■ **Action item**
Each line of the data that mentions the string "left" needs to be identified and copied.

■ **Records supplied**
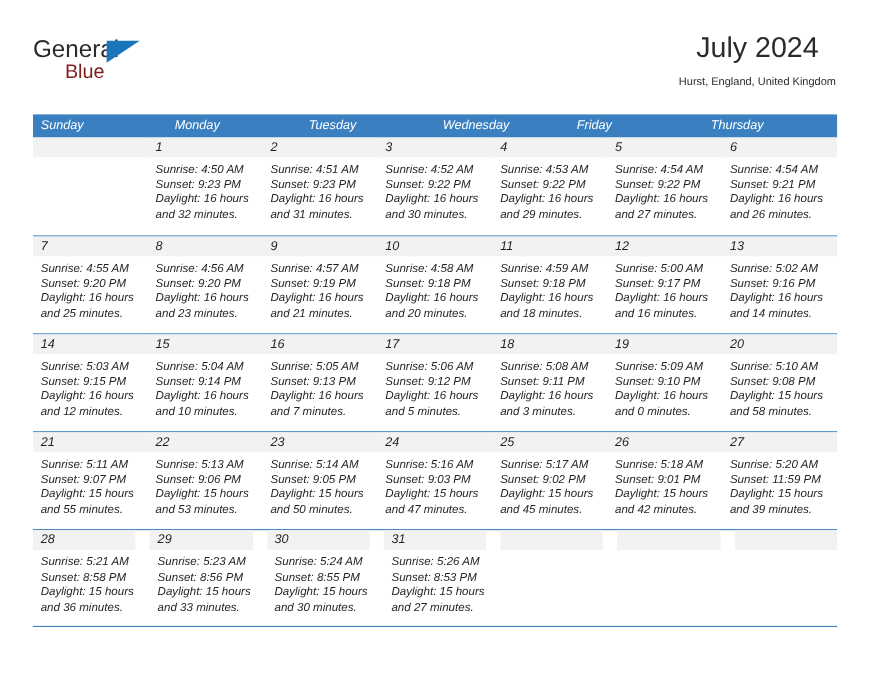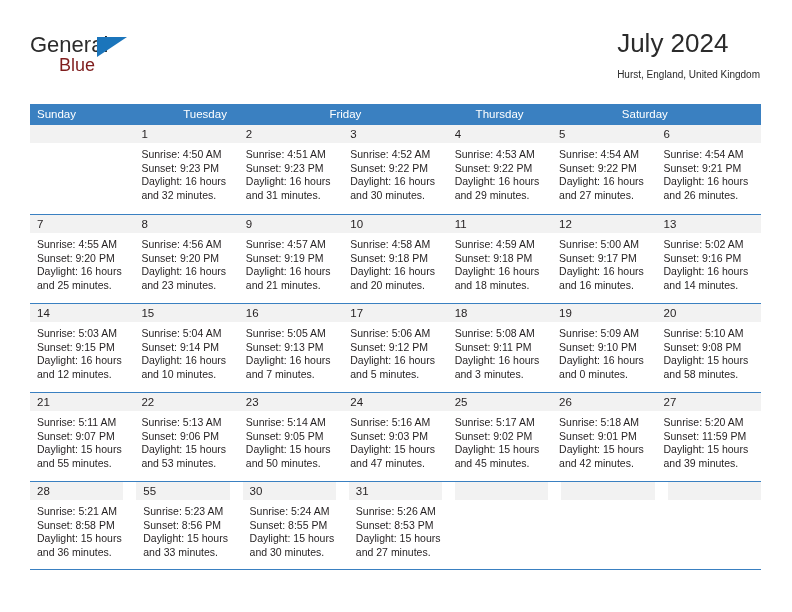--- a/index.html
+++ b/index.html
@@ -60,21 +60,21 @@
     width: 0;
     height: 0;
     border-left: 30px solid #1b75bb;
     border-bottom: 20px solid transparent;
   }
 
   .title-wrap {
     position: absolute;
     right: 0;
     top: 0;
-    text-align: left;
+    text-align: center;
   }
   .cal-title {
     font-size: 26px;
     color: #2b2b2b;
     line-height: 30px;
     white-space: nowrap;
   }
   .cal-subtitle {
     margin-top: 9px;
     font-size: 10px;
@@ -82,20 +82,21 @@
     line-height: 16px;
     white-space: nowrap;
   }
 
   
   .calendar {
     position: absolute;
     left: 30px;
     top: 104px;
     width: 731px;
+    font-style: italic;
   }
   .weekdays {
     display: flex;
     background: #3a80c1;
     height: 21px;
   }
   .weekday {
     flex: 1 1 0;
     color: #ffffff;
     font-size: 11.5px;
@@ -164,24 +165,25 @@
       <div class="cal-title">July 2024</div>
       <div class="cal-subtitle">Hurst, England, United Kingdom</div>
     </div>
 
   </div>
 
   <div class="calendar">
 
     <div class="weekdays">
       <div class="weekday">Sunday</div>
+      <div class="weekday">Monday</div>
       <div class="weekday">Tuesday</div>
+      <div class="weekday">Wednesday</div>
       <div class="weekday">Friday</div>
       <div class="weekday">Thursday</div>
-      <div class="weekday">Saturday</div>
     </div>
 
     <div class="week first">
       <div class="daycell empty">
         <div class="daynum"></div>
         <div class="lines">
           <div></div>
           <div></div>
           <div></div>
           <div></div>
@@ -445,21 +447,21 @@
       <div class="daycell">
         <div class="daynum">28</div>
         <div class="lines">
           <div>Sunrise: 5:21 AM</div>
           <div>Sunset: 8:58 PM</div>
           <div>Daylight: 15 hours</div>
           <div>and 36 minutes.</div>
         </div>
       </div>
       <div class="daycell">
-        <div class="daynum">55</div>
+        <div class="daynum">29</div>
         <div class="lines">
           <div>Sunrise: 5:23 AM</div>
           <div>Sunset: 8:56 PM</div>
           <div>Daylight: 15 hours</div>
           <div>and 33 minutes.</div>
         </div>
       </div>
       <div class="daycell">
         <div class="daynum">30</div>
         <div class="lines">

■ **Answer box**
     border-left: 30px solid #1b75bb;
-    text-align: left;
     left: 30px;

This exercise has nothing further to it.